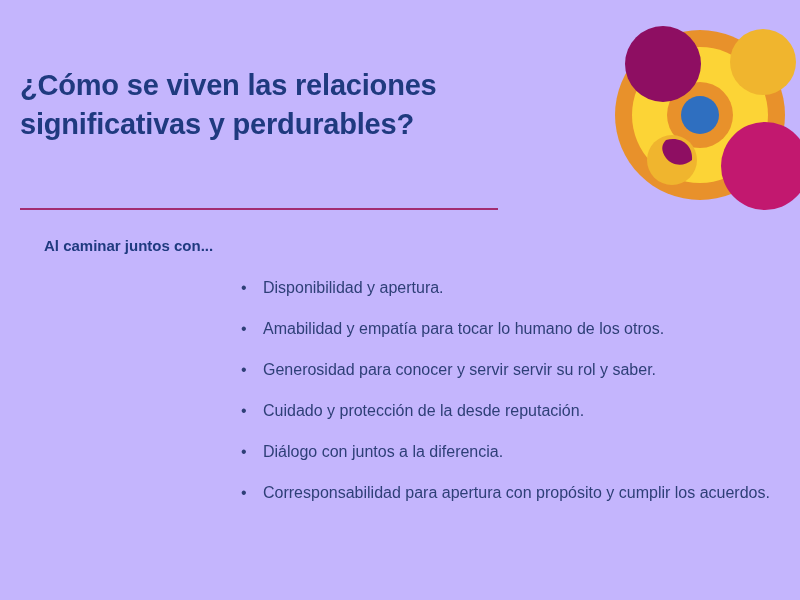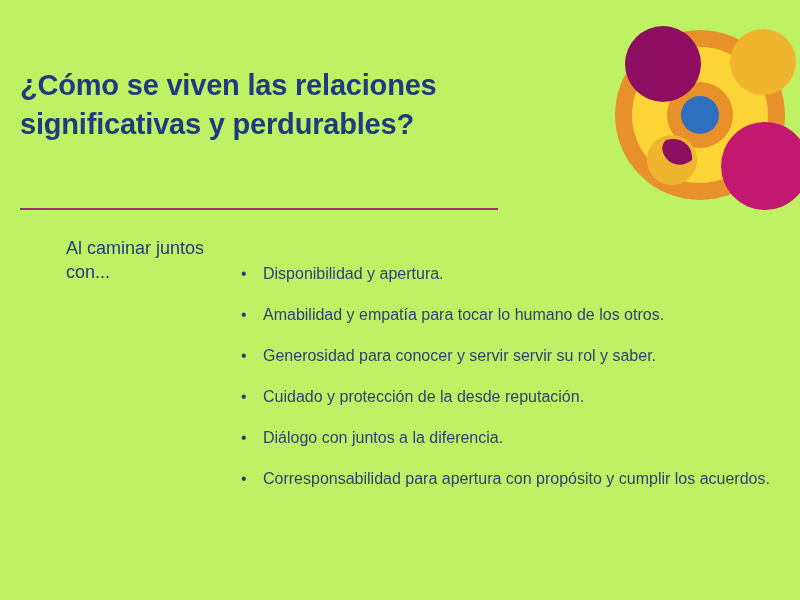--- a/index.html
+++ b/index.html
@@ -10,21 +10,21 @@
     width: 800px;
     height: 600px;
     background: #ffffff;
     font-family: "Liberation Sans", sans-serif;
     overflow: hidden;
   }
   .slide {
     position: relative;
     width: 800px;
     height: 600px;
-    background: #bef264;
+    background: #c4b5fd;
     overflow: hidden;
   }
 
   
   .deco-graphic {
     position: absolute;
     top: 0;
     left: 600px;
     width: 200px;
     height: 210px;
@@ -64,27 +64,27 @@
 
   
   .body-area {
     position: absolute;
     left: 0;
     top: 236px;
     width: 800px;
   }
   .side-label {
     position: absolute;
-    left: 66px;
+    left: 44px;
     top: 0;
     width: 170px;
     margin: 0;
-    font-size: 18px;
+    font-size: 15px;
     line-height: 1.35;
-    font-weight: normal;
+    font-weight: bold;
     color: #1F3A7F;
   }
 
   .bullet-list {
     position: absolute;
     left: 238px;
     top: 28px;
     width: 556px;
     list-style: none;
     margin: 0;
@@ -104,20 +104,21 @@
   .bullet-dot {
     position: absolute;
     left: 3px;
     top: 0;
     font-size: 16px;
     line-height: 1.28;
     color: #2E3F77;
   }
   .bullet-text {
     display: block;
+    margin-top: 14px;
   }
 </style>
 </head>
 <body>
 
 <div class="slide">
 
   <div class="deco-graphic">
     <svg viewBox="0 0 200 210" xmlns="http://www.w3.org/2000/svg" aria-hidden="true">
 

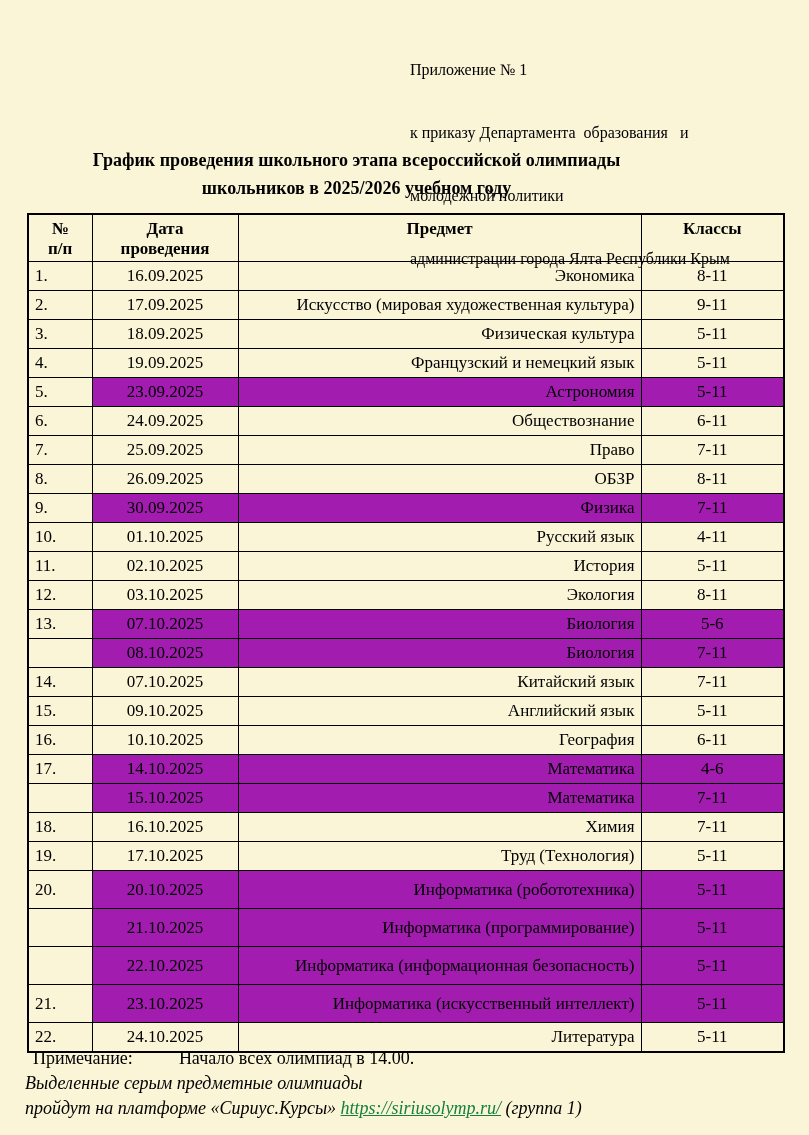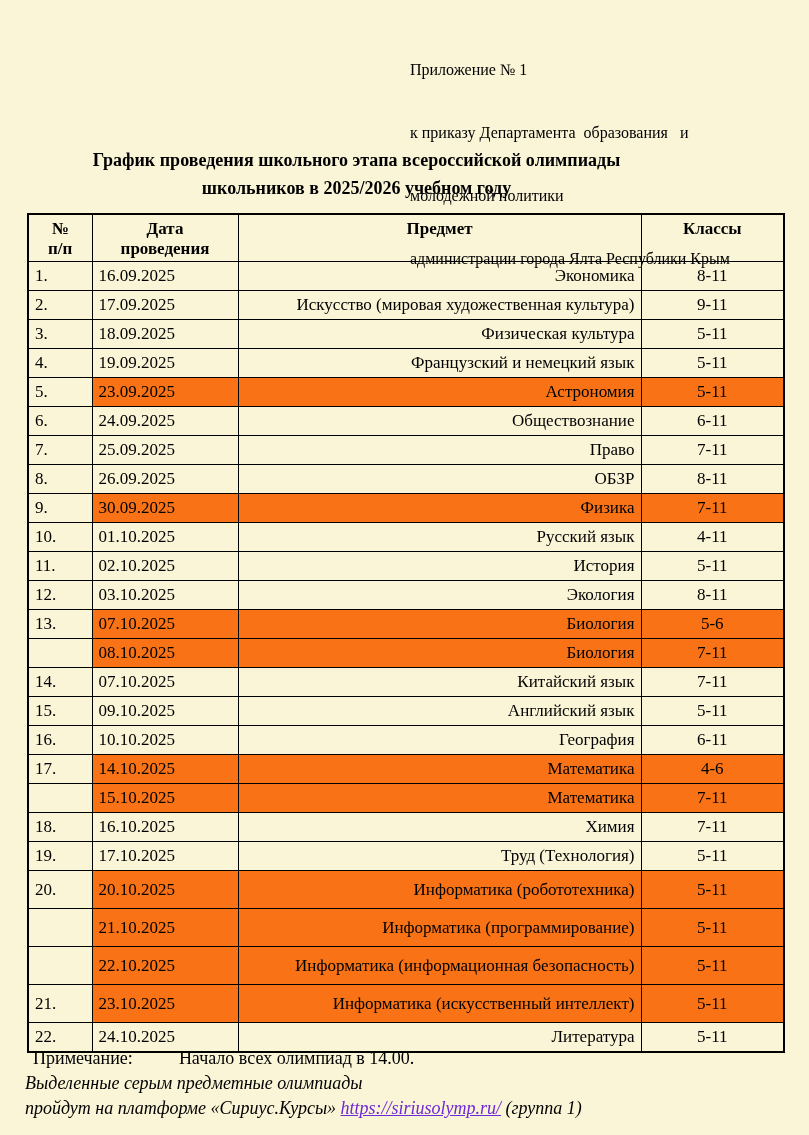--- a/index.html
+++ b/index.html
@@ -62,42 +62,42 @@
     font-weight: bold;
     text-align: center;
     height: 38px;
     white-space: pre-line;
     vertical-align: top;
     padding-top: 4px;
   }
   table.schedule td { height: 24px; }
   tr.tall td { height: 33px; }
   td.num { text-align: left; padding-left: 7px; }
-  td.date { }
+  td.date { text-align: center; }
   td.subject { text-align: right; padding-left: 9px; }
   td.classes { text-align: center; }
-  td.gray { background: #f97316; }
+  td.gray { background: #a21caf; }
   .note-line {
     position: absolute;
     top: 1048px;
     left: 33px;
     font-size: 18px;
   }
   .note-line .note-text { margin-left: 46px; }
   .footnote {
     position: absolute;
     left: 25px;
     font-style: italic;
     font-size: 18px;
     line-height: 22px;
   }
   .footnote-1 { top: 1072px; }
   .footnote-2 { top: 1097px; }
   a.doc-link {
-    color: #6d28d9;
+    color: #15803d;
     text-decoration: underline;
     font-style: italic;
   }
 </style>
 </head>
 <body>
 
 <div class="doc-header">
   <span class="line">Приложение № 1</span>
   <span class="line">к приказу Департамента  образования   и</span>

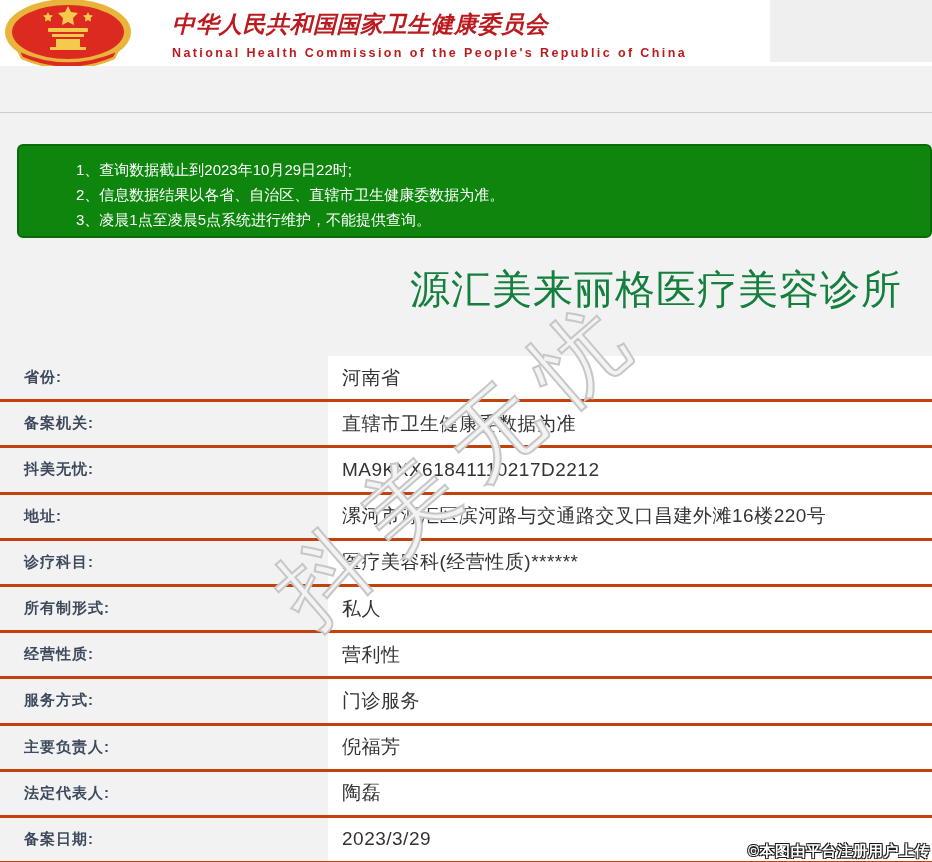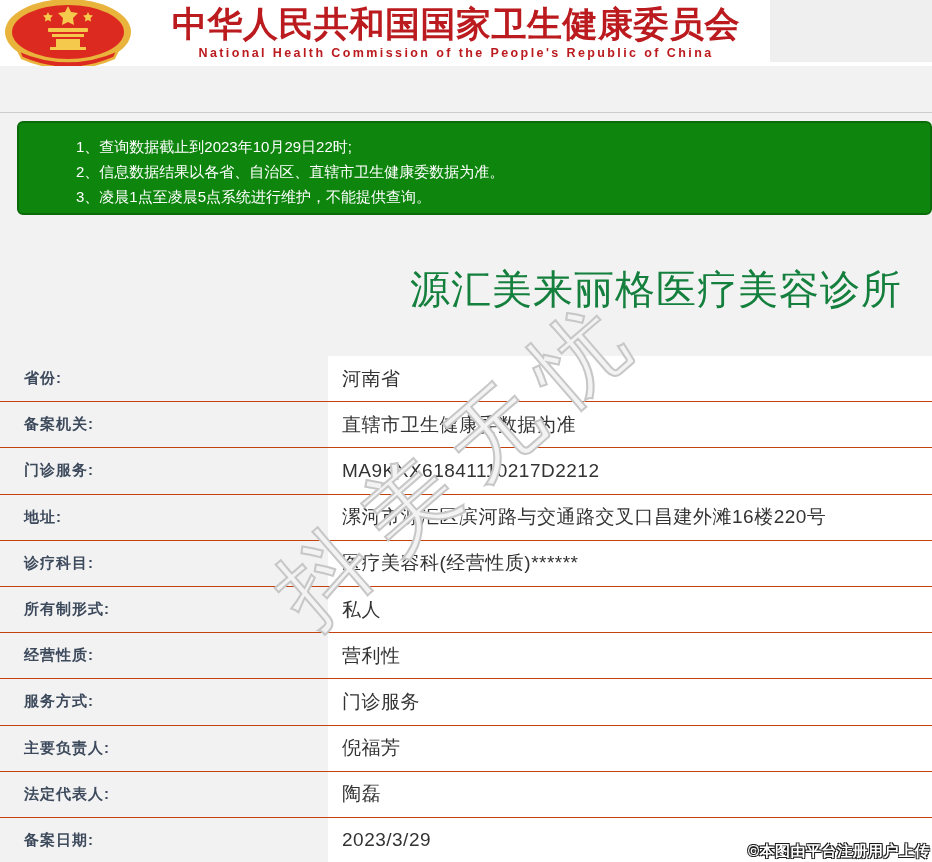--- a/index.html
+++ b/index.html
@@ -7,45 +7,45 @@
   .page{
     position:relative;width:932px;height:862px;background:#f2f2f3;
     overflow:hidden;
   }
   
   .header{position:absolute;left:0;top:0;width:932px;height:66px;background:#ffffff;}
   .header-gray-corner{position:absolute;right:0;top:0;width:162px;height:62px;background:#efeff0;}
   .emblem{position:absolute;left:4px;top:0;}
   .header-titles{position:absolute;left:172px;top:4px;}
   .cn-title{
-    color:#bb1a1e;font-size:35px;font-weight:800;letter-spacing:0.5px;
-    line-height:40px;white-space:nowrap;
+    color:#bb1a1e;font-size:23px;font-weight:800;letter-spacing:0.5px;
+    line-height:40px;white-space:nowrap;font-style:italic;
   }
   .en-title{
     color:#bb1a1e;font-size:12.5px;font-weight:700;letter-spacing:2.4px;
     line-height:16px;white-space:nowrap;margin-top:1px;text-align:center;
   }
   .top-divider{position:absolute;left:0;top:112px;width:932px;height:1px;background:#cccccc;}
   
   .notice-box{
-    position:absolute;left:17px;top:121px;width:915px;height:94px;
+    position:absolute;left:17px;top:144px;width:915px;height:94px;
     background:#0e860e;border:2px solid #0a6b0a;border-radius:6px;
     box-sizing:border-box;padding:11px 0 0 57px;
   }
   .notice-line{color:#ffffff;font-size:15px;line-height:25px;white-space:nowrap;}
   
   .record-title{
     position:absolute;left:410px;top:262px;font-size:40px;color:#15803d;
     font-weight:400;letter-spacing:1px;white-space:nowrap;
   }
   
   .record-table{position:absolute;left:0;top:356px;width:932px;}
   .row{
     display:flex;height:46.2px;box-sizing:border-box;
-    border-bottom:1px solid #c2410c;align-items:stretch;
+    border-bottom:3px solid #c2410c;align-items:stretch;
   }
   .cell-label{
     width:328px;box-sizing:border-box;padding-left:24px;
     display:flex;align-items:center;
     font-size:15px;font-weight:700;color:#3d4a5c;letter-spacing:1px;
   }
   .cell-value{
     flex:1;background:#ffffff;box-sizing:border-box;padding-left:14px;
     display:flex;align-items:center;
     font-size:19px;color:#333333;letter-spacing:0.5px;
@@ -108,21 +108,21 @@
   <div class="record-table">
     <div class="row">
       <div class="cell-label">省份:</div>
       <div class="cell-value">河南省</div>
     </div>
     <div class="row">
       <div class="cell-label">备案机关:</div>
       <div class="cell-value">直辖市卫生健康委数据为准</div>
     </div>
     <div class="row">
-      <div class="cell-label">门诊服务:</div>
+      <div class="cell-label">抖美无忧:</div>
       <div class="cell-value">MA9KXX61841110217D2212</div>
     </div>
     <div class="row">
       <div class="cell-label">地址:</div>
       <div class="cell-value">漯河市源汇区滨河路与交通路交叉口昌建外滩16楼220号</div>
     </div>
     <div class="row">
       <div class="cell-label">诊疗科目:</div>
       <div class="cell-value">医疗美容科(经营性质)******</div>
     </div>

**Task details**
Print out the whole listing word for word. Leave the pictures out.

**Answer box**
--- a/index.html
+++ b/index.html
@@ -10,21 +10,21 @@
     width: 800px;
     height: 600px;
     background: #ffffff;
     font-family: "Liberation Sans", sans-serif;
     overflow: hidden;
   }
   .slide {
     position: relative;
     width: 800px;
     height: 600px;
-    background: #bef264;
+    background: #c4b5fd;
     overflow: hidden;
   }
 
   
   .deco-graphic {
     position: absolute;
     top: 0;
     left: 600px;
     width: 200px;
     height: 210px;
@@ -64,27 +64,27 @@
 
   
   .body-area {
     position: absolute;
     left: 0;
     top: 236px;
     width: 800px;
   }
   .side-label {
     position: absolute;
-    left: 66px;
+    left: 44px;
     top: 0;
     width: 170px;
     margin: 0;
-    font-size: 18px;
+    font-size: 15px;
     line-height: 1.35;
-    font-weight: normal;
+    font-weight: bold;
     color: #1F3A7F;
   }
 
   .bullet-list {
     position: absolute;
     left: 238px;
     top: 28px;
     width: 556px;
     list-style: none;
     margin: 0;
@@ -104,20 +104,21 @@
   .bullet-dot {
     position: absolute;
     left: 3px;
     top: 0;
     font-size: 16px;
     line-height: 1.28;
     color: #2E3F77;
   }
   .bullet-text {
     display: block;
+    margin-top: 14px;
   }
 </style>
 </head>
 <body>
 
 <div class="slide">
 
   <div class="deco-graphic">
     <svg viewBox="0 0 200 210" xmlns="http://www.w3.org/2000/svg" aria-hidden="true">
 

--- a/index.html
+++ b/index.html
@@ -62,42 +62,42 @@
     font-weight: bold;
     text-align: center;
     height: 38px;
     white-space: pre-line;
     vertical-align: top;
     padding-top: 4px;
   }
   table.schedule td { height: 24px; }
   tr.tall td { height: 33px; }
   td.num { text-align: left; padding-left: 7px; }
-  td.date { }
+  td.date { text-align: center; }
   td.subject { text-align: right; padding-left: 9px; }
   td.classes { text-align: center; }
-  td.gray { background: #f97316; }
+  td.gray { background: #a21caf; }
   .note-line {
     position: absolute;
     top: 1048px;
     left: 33px;
     font-size: 18px;
   }
   .note-line .note-text { margin-left: 46px; }
   .footnote {
     position: absolute;
     left: 25px;
     font-style: italic;
     font-size: 18px;
     line-height: 22px;
   }
   .footnote-1 { top: 1072px; }
   .footnote-2 { top: 1097px; }
   a.doc-link {
-    color: #6d28d9;
+    color: #15803d;
     text-decoration: underline;
     font-style: italic;
   }
 </style>
 </head>
 <body>
 
 <div class="doc-header">
   <span class="line">Приложение № 1</span>
   <span class="line">к приказу Департамента  образования   и</span>

--- a/index.html
+++ b/index.html
@@ -7,45 +7,45 @@
   .page{
     position:relative;width:932px;height:862px;background:#f2f2f3;
     overflow:hidden;
   }
   
   .header{position:absolute;left:0;top:0;width:932px;height:66px;background:#ffffff;}
   .header-gray-corner{position:absolute;right:0;top:0;width:162px;height:62px;background:#efeff0;}
   .emblem{position:absolute;left:4px;top:0;}
   .header-titles{position:absolute;left:172px;top:4px;}
   .cn-title{
-    color:#bb1a1e;font-size:35px;font-weight:800;letter-spacing:0.5px;
-    line-height:40px;white-space:nowrap;
+    color:#bb1a1e;font-size:23px;font-weight:800;letter-spacing:0.5px;
+    line-height:40px;white-space:nowrap;font-style:italic;
   }
   .en-title{
     color:#bb1a1e;font-size:12.5px;font-weight:700;letter-spacing:2.4px;
     line-height:16px;white-space:nowrap;margin-top:1px;text-align:center;
   }
   .top-divider{position:absolute;left:0;top:112px;width:932px;height:1px;background:#cccccc;}
   
   .notice-box{
-    position:absolute;left:17px;top:121px;width:915px;height:94px;
+    position:absolute;left:17px;top:144px;width:915px;height:94px;
     background:#0e860e;border:2px solid #0a6b0a;border-radius:6px;
     box-sizing:border-box;padding:11px 0 0 57px;
   }
   .notice-line{color:#ffffff;font-size:15px;line-height:25px;white-space:nowrap;}
   
   .record-title{
     position:absolute;left:410px;top:262px;font-size:40px;color:#15803d;
     font-weight:400;letter-spacing:1px;white-space:nowrap;
   }
   
   .record-table{position:absolute;left:0;top:356px;width:932px;}
   .row{
     display:flex;height:46.2px;box-sizing:border-box;
-    border-bottom:1px solid #c2410c;align-items:stretch;
+    border-bottom:3px solid #c2410c;align-items:stretch;
   }
   .cell-label{
     width:328px;box-sizing:border-box;padding-left:24px;
     display:flex;align-items:center;
     font-size:15px;font-weight:700;color:#3d4a5c;letter-spacing:1px;
   }
   .cell-value{
     flex:1;background:#ffffff;box-sizing:border-box;padding-left:14px;
     display:flex;align-items:center;
     font-size:19px;color:#333333;letter-spacing:0.5px;
@@ -108,21 +108,21 @@
   <div class="record-table">
     <div class="row">
       <div class="cell-label">省份:</div>
       <div class="cell-value">河南省</div>
     </div>
     <div class="row">
       <div class="cell-label">备案机关:</div>
       <div class="cell-value">直辖市卫生健康委数据为准</div>
     </div>
     <div class="row">
-      <div class="cell-label">门诊服务:</div>
+      <div class="cell-label">抖美无忧:</div>
       <div class="cell-value">MA9KXX61841110217D2212</div>
     </div>
     <div class="row">
       <div class="cell-label">地址:</div>
       <div class="cell-value">漯河市源汇区滨河路与交通路交叉口昌建外滩16楼220号</div>
     </div>
     <div class="row">
       <div class="cell-label">诊疗科目:</div>
       <div class="cell-value">医疗美容科(经营性质)******</div>
     </div>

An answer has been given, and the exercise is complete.